Work order:
From the entries that follow, reproduce exactly and only the lines from the line with "Credits: git clone" to the line with "the source code)", endpoints included.

****

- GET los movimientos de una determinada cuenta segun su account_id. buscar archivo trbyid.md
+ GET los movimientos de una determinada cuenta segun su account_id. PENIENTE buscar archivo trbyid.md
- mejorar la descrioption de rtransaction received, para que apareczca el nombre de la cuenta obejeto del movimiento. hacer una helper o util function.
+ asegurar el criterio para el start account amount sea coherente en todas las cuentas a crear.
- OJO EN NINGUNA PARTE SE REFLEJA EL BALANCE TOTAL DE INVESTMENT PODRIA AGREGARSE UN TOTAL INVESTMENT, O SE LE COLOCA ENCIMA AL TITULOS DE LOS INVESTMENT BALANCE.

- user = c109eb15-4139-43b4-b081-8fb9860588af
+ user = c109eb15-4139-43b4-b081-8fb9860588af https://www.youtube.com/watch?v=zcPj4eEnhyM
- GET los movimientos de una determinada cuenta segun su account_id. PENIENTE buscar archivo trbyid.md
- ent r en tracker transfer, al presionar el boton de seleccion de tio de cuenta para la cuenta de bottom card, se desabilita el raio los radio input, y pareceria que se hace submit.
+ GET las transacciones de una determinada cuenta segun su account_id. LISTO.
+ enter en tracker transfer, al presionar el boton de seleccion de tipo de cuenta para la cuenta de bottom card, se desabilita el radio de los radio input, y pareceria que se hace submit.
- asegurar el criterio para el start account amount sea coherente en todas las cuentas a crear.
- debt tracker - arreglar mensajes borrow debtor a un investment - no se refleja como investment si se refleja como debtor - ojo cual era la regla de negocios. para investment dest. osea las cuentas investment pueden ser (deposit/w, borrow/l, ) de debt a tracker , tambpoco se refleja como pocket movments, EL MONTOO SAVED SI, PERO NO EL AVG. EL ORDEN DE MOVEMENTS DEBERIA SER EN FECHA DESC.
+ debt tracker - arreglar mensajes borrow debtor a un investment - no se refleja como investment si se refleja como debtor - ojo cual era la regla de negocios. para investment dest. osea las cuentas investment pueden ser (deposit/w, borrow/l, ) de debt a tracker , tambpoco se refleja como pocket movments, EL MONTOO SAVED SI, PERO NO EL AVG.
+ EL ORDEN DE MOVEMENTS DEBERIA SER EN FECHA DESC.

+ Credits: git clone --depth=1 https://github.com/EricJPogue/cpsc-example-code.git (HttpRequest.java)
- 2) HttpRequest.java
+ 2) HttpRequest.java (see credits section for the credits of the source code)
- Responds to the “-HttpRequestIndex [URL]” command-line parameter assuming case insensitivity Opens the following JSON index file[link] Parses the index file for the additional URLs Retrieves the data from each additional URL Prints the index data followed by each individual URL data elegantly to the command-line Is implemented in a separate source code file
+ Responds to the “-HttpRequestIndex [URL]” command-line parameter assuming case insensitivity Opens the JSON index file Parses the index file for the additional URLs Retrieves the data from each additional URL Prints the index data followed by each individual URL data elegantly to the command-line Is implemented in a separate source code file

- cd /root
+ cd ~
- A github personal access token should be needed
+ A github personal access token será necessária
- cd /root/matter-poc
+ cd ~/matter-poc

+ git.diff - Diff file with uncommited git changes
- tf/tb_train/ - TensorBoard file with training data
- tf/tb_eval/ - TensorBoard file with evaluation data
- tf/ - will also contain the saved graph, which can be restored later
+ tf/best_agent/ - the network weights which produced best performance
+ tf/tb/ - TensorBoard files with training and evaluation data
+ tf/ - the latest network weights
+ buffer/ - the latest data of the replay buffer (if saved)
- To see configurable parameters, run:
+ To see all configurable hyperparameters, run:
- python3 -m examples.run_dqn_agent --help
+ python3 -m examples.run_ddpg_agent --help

****

Finished task:
+ Credits: git clone --depth=1 https://github.com/EricJPogue/cpsc-example-code.git (HttpRequest.java)
- 2) HttpRequest.java
+ 2) HttpRequest.java (see credits section for the credits of the source code)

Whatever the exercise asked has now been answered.